KEARNEY — In 2013, John Lanning assumed he’d come to Kearney for a year or two to help get Kearney Regional Medical Center established and then move on.
Now, eight years later, Lanning, the chief operating officer at KRMC, is departing. He’ll become CEO at the new 45-bed Three Crosses Regional Hospital in Las Cruces, New Mexico. His last day is Friday.
“I’ve watched the board go through tough times and obstacles, but I’ve been really impressed with the mission, the culture and the can-do attitude. The people came together and said, ‘Let’s join hands and get this going,’ and we did,” Lanning said.
Lanning was working in Kansas City when “a friend called out of the blue and said he was helping build a hospital in Kearney and invited me to come take a look,” Lanning said. He did.
Appointed interim CEO — the hospital’s first employee — in May 2013 to oversee the construction, “I thought I’d come up and get the hospital open and move on, but when Larry Speicher was named CEO, he asked me if I’d stay on.”

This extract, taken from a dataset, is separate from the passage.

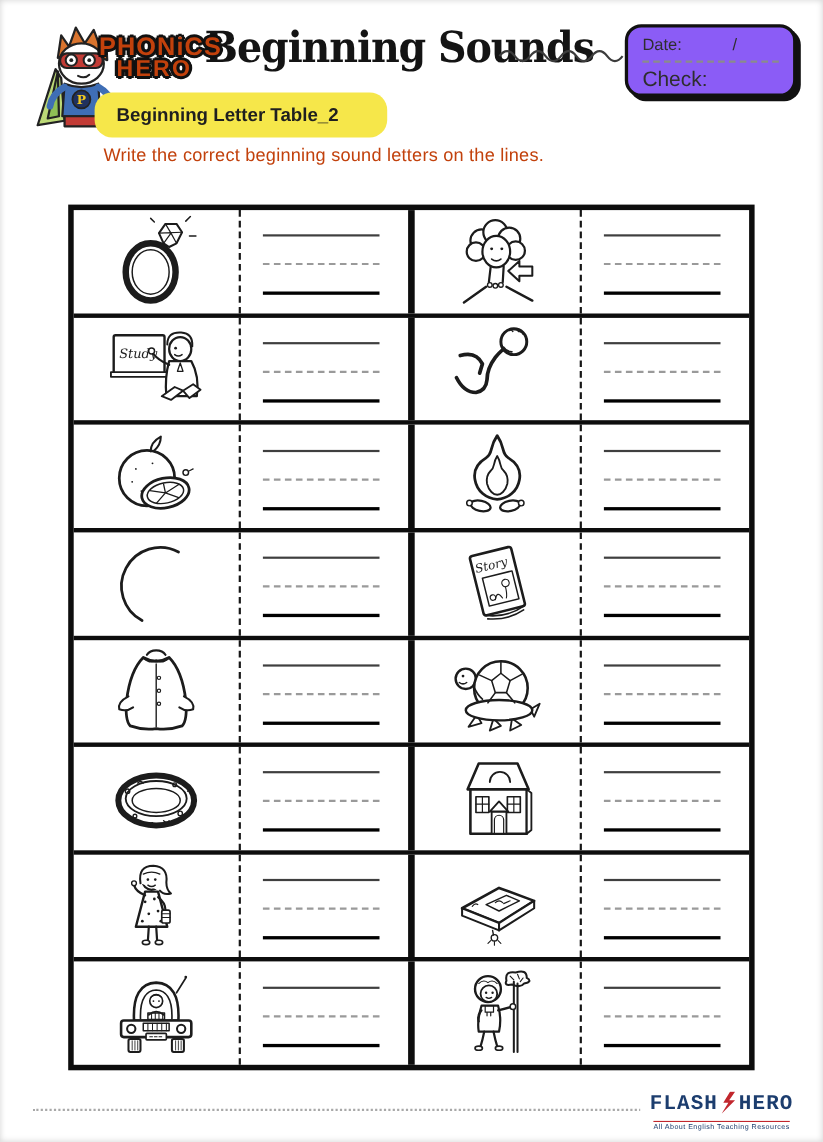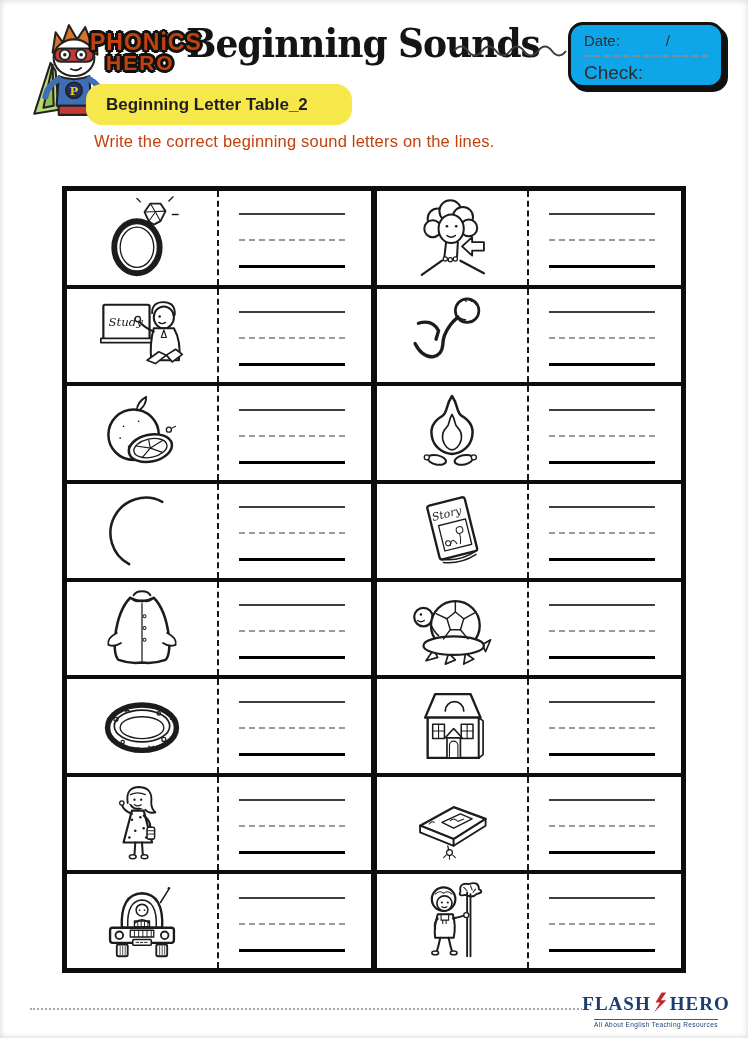"Date:" .datebox { background: #0ea5e9 -> #8b5cf6 }
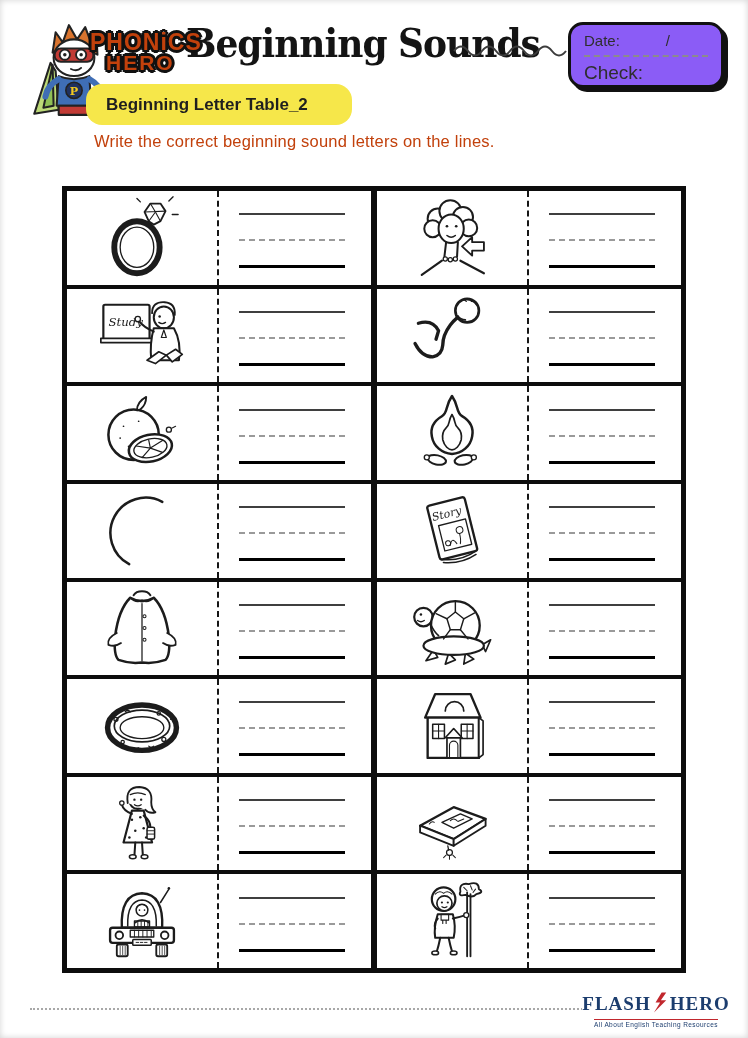"FLASH" .brand .top { font-family: Liberation Serif, serif -> Liberation Mono, monospace }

Lanning still was here when Speicher left in December 2017 to lead a similar start-up hospital in Grand Island, so Lanning again served as interim CEO until current CEO Bill Calhoun arrived in April 2018.
During his tenure, Lanning oversaw and coordinated new service line developments such as the open heart program, several internal remodeling projects, the expansion of the maternity center, the new patient wing and the emergency room.
“We weren’t perfect, but our mission is a good one,” he said. “We’re committed to the community.”
The 22-bed hospital struggled financially in its early days. “We were in debt for the first three or four years. Finally at the end of 2017 into early 2018, we made our first real numbers to keep the boat afloat,” he said.
New additions had to be done carefully because “it takes a year and a half to get a new department or program to support itself,” he said.
But plans to move slowly “got blown up,” he said, due to the Blue Cross Blue Shield of Nebraska debacle with Catholic Health Initiatives, parent company of CHI Health Good Samaritan. As contract talks bogged down, BCBS would not pay for elective surgeries in the 14-hospital CHI network, so many Good Sam patients came to the new hospital, and growth took off.
“We doubled in size with maternity and the new ER department. “We spent a lot of money and asked, ‘If we build it, will they come?’” Patients did, in droves.
Initially, Lanning expected the workforce might increase to 150 or 200 people, but now there are 93 beds and more than 850 employees. “I can’t extrapolate that,” he said.
Most employees have a spouse and/or a family, so “we’re responsible for the livelihood of from 2,700 to 3,000 people,” he said.
Lanning also has experienced the challenges of the COVID pandemic. He is proud of the fact that the few KRMC employees who got COVID became infected outside, not inside, the hospital.
Lanning, the second oldest of 11 children, grew up in Kansas City. He is the son of a pipe fitter and a stay-at-home mother who got a degree in early childhood development at the age of 55.
He studied to be a physical therapist, got his MBA at night and, among other things, did consulting for a pharmaceutical network. He made good money, but he got restless.
“I asked myself if this was really where I wanted to be,” he said. About that time, the friend called about the job in Kearney, and Lanning has never looked back.
He has commuted for eight years because his children were teenagers when he took the job, but they are now grown, so Lanning and his wife will move to Las Cruces, which sits an hour north of El Paso, Texas.
Calhoun said, “John provided leadership as we’ve gone from an idea to a start-up operation to a highly complex and comprehensive health care delivery system serving nearly 200,000 people across Nebraska and northern Kansas. It has been my pleasure to support him as he has prepared himself for his next role.”
Outside the hospital, Lanning has served on the CASA board and helped with United Way events.
“I’ve made lifelong friends here, not only at the hospital but with people in the community. It’s been a joy to be here. I am incredibly grateful to have had this experience,” he said.